Pain Treatment in Patients with Dementia

  • Because chronic, non-cancer pain is more likely to be reduced than eliminated, ongoing pain reporting is common.
  • In those with advanced dementia who may be unable to communicate verbally about their pain, you may need to evaluate their condition (and their response to treatment) by facial expressions, verbalizations, body movements, changes in interpersonal interactions, activity patterns and routines such as sleep disruption and appetite suppression. Multiple questionnaires have been developed with variable success rates in eliciting pain levels in persons with dementia, with no general consensus on which one is superior.38
  • Patients may also exhibit striking out, refusing medications, agitation, delirium, increased restlessness, and social withdrawal. Rule out other potential infectious, metabolic, medication-related, and social-situation changes as possible causes for acute decline.

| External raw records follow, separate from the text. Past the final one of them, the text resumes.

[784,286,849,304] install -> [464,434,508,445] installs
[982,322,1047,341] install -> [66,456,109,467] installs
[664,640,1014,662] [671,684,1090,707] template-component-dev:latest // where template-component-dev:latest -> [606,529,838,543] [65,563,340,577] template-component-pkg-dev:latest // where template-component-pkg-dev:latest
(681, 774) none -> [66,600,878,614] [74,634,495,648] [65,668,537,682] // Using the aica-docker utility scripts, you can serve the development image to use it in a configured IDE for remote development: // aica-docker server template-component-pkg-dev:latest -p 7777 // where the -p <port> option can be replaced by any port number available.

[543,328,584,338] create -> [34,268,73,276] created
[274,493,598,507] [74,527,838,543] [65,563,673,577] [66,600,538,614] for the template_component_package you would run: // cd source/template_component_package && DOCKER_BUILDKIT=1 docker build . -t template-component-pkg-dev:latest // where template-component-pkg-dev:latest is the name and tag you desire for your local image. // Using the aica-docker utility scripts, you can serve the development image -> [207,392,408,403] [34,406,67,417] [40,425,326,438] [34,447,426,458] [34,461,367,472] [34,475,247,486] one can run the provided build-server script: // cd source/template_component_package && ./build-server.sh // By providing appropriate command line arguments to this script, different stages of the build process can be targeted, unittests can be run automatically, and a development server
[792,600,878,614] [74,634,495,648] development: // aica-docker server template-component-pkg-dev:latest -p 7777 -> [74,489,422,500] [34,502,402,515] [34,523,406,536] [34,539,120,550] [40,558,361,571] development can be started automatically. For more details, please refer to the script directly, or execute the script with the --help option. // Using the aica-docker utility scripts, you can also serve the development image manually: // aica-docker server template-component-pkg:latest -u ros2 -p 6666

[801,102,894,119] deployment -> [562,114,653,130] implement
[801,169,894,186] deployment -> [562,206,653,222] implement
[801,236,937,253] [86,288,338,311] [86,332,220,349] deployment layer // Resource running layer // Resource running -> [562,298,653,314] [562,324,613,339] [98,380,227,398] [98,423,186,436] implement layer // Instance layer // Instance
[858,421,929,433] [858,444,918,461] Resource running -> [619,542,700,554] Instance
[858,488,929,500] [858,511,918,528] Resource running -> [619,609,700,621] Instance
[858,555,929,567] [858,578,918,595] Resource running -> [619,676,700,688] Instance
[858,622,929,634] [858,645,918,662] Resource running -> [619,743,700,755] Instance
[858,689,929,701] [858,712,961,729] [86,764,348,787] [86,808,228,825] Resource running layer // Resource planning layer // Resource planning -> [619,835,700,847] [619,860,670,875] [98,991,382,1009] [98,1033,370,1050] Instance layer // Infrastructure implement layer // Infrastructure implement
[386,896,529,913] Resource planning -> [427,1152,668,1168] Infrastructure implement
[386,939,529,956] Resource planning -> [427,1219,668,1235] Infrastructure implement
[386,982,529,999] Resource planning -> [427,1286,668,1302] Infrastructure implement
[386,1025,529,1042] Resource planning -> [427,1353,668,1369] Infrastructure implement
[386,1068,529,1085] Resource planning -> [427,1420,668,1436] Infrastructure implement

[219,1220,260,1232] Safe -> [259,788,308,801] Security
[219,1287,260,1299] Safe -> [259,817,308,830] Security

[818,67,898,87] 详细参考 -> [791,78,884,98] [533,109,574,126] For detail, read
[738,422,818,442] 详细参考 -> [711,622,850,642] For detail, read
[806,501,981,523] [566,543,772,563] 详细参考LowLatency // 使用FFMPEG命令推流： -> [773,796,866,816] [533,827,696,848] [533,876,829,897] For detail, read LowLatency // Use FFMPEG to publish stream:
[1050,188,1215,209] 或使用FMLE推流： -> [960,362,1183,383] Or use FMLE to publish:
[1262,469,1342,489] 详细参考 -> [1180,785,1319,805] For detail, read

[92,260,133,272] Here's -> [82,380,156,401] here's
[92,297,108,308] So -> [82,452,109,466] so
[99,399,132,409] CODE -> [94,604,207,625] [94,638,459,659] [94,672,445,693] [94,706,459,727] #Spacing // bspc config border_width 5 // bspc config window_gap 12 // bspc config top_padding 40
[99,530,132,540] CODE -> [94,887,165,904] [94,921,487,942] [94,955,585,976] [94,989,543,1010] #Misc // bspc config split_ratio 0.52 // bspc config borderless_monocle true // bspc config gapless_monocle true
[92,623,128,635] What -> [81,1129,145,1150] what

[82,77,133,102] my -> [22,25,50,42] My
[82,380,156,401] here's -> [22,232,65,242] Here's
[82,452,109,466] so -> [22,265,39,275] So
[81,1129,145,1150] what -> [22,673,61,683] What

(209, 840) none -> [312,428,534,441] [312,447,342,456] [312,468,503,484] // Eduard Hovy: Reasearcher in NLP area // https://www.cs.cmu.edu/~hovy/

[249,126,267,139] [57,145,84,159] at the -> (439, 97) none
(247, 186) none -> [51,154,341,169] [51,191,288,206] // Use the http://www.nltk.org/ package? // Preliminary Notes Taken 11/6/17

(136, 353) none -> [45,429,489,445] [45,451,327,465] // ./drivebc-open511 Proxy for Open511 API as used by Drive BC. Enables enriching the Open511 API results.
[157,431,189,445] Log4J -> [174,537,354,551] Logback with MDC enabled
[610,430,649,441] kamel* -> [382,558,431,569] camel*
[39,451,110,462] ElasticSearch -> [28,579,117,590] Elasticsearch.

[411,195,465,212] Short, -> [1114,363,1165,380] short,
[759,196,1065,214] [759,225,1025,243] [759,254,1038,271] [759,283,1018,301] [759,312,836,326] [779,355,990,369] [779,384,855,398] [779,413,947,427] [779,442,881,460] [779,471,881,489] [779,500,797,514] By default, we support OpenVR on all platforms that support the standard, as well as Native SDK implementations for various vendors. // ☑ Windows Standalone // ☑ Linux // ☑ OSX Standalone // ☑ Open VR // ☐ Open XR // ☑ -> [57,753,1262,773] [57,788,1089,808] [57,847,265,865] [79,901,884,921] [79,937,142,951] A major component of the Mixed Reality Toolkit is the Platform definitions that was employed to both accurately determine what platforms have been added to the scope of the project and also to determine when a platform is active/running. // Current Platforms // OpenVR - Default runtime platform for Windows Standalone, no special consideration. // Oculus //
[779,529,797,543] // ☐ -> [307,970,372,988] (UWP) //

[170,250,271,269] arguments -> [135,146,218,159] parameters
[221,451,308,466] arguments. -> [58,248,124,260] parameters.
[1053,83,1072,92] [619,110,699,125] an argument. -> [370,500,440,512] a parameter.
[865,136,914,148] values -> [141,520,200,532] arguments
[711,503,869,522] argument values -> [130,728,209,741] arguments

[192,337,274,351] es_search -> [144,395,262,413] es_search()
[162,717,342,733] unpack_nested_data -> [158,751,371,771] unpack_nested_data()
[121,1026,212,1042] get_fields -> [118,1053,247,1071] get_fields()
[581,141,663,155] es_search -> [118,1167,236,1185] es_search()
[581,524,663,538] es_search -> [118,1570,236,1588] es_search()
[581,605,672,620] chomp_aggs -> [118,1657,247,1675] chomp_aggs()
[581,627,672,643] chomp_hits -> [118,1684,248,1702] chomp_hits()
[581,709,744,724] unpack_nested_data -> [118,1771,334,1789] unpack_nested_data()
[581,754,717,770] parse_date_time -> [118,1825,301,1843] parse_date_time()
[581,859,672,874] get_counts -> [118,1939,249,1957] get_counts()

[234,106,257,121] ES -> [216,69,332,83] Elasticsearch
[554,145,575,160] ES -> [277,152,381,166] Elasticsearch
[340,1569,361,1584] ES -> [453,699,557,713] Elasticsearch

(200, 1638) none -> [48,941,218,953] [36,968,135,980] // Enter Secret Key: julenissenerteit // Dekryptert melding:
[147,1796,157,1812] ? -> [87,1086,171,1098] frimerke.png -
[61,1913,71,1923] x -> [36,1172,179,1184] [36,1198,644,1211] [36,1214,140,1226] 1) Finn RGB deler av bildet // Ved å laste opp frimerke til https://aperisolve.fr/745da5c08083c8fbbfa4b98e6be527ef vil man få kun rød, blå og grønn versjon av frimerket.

  • Prescribe a trial of scheduled medications (be cautious with scheduled NSAIDs). Use a stepwise approach.
    • Start low, go slow, be aware of possible under treatment.
    • Monitor the patient carefully to balance the risks and benefits of the treatment.
  • Be alert to herbal and dietary supplements taken by older patients who may not volunteer this information. They may be prone to drug-supplement interactions.
  • Patients who don’t respond to one medication may respond to another.